Whether or not a subscription can be supported will in general be
determined by a combination of several factors, including the
subscription policy (on-change or periodic, with on-change in general
being the more challenging of the two), the period in which to report
changes (1 second periods will consume more resources than 1 hour
periods), the amount of data in the subtree that is being subscribed
to, and the number and combination of other subscriptions that are
concurrently being serviced.
When providing access control to every node in a pushed update, it is
possible to make and update efficient access control filters for an
update. These filters can be set upon subscription and applied
against a stream of updates. These filters need only be updated when
(a) there is a new node added/removed from the subscribed tree with
different permissions than its parent, or (b) read access permissions
have been changed on nodes under the target node for the subscriber.

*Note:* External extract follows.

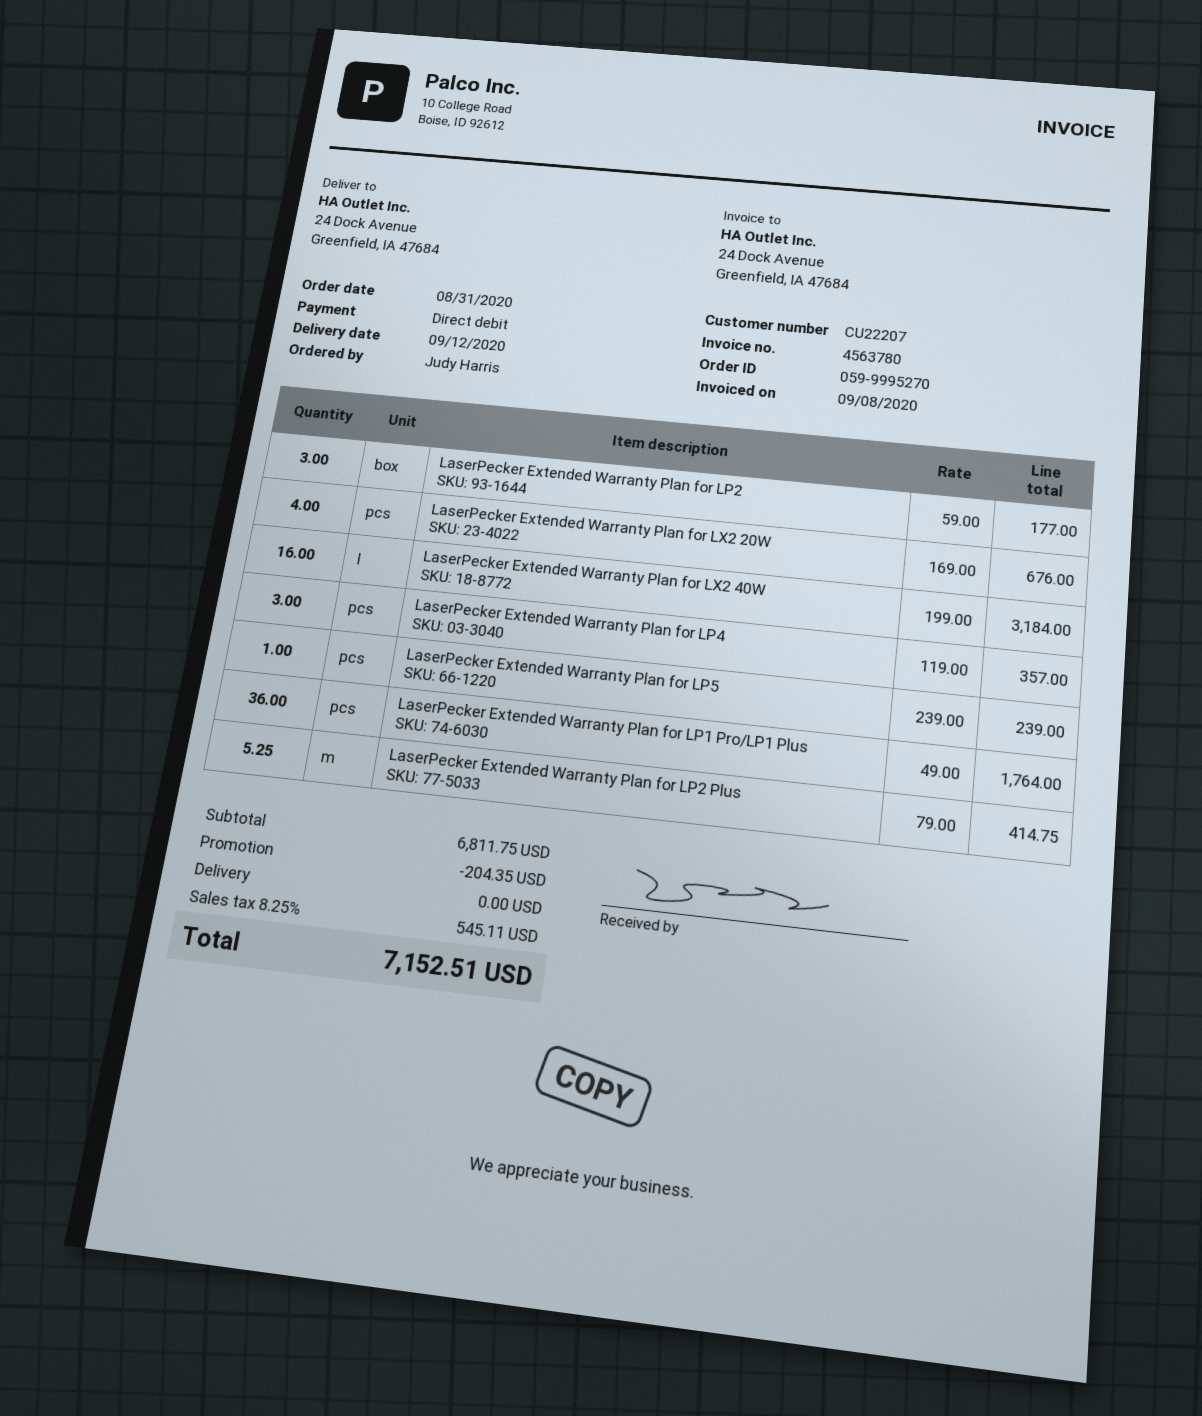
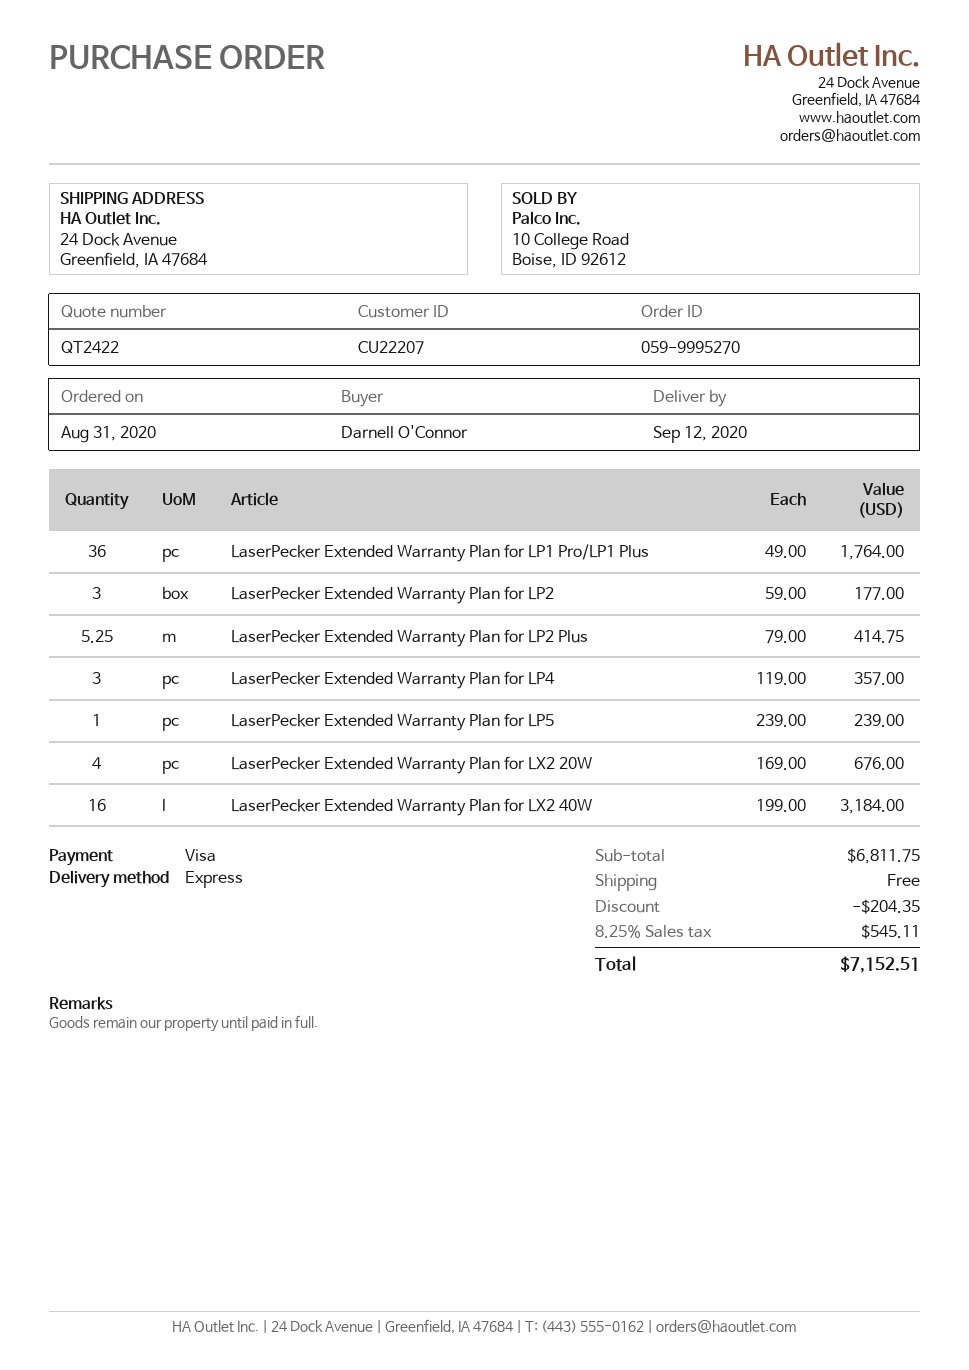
ordered by: Judy Harris -> Darnell O'Connor
payment method: direct debit -> Visa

3.8.5. Identifying on-change notifiable YANG objects
In some cases, a publisher supporting on-change notifications may not
be able to push updates for some object types on-change. Reasons for
this might be that the value of the data node changes frequently
(e.g., a received-octets-counter), that small object changes are
frequent and meaningless (e.g., a temperature gauge changing 0.1
degrees), or that the implementation is not capable of on-change
notification of an object type.
Support for on-change notification is usually specific to the
individual YANG model and/or implementation so it is possible to
define in design time. System integrators need this information
(without reading any data from a live node).
The default assumption is that no data nodes support on-change
notification. Schema nodes and subtrees that support on-change
notifications MUST be marked as such with the YANG extension
notifiable-on-change.
If the model designer wants to add the notifiable-on-change statement
to an existing module, but wants to avoid modifying the text of the
existing module, the notifiable-on-change statement may be added
using deviation statements.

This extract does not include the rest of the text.